La felicità desiderabile
È più desiderabile una serie di momenti felici o una vita nel suo complesso felice? Ha senso la felicità di un istante se questo istante non si apre al futuro?
Se aspiriamo a una felicità duratura e permanente, se la interpretiamo come il raggiungimento di un bene "stabile" che corrisponda a una situazione di pienezza, dobbiamo prima di tutto pensare che, per raggiungere la meta, occorre mettere in conto anche privazioni, rinunce, sforzi, difficoltà da affrontare: cadere e rialzarsi, avere il coraggio di ricominciare tutte le volte che falliamo.
La felicità intesa come progetto esistenziale non esclude di dover affrontare anche elementi che percepiamo come negativi, come la paura, la sofferenza, la tristezza.
Tutte queste esperienze, che all'apparenza sembrano l'esatto contrario della felicità, acquisiscono un senso se si legano alla realizzazione complessiva di una vita ricca di valore.

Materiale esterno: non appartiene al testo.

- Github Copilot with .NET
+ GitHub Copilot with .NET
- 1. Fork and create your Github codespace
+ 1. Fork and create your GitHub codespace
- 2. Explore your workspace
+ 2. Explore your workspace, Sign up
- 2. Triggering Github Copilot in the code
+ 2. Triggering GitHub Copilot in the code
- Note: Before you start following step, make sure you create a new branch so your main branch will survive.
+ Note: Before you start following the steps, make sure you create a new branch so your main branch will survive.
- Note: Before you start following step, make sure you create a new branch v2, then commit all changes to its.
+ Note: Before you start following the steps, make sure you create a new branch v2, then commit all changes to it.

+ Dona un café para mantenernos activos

La parola "esperienza", dal latino ex-periri, ha lo stesso prefisso e- di "emozione" - che indica l'uscir fuori, l'esplorare - accompagnato a un verbo che significa "provare", sia nel senso di "tentare" sia di "mettersi alla prova".

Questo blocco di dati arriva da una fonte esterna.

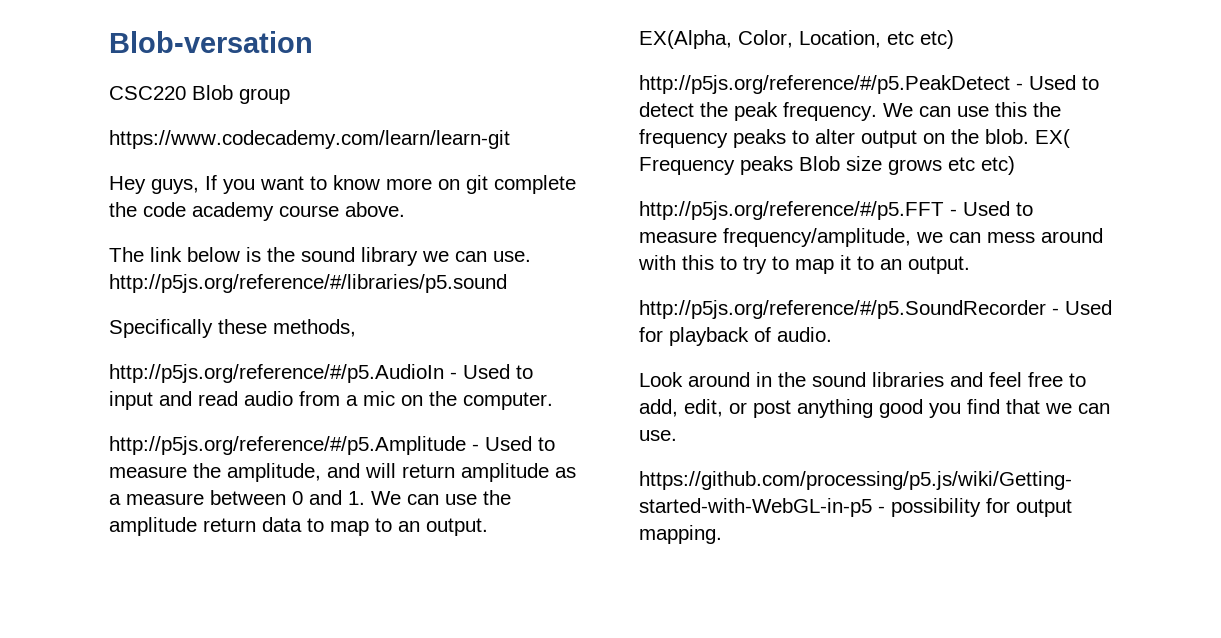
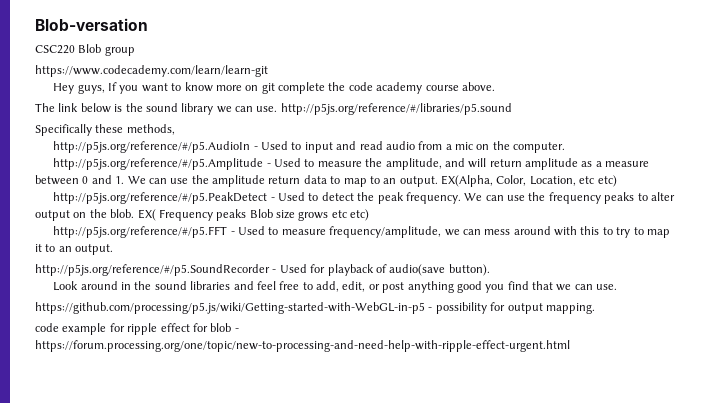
- We can use this the frequency peaks to alter output on the blob.
+ We can use the frequency peaks to alter output on the blob.
- http://p5js.org/reference/#/p5.SoundRecorder - Used for playback of audio.
+ http://p5js.org/reference/#/p5.SoundRecorder - Used for playback of audio(save button).
+ code example for ripple effect for blob - https://forum.processing.org/one/topic/new-to-processing-and-need-help-with-ripple-effect-urgent.html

L'esperienza porta a "uscire fuori" da sé stessi e mettersi in gioco.
La felicità come esperienza
La felicità è un'esperienza nel momento in cui coinvolge il nostro "essere al mondo" in un modo attivo che impegna la nostra libertà e le nostre scelte, non attraverso un accumulo di sensazioni e immagini che ci rendono passivi.
Questo significa che il problema della felicità è legato al problema della vita e del suo significato e che esso presuppone l'impegno a rispondere a domande quali: "Chi sono io?"; "Chi voglio essere io?"; "Che cosa rende possibile realizzare la mia volontà?".
Eludere queste domande di senso sulla propria identità non è, infatti, privo di conseguenze rispetto al modo in cui vogliamo realizzarci nel corso della vita.
Affrontarle e cercare una risposta significa, invece, mettere la propria vita al riparo dall'altalena della sorte.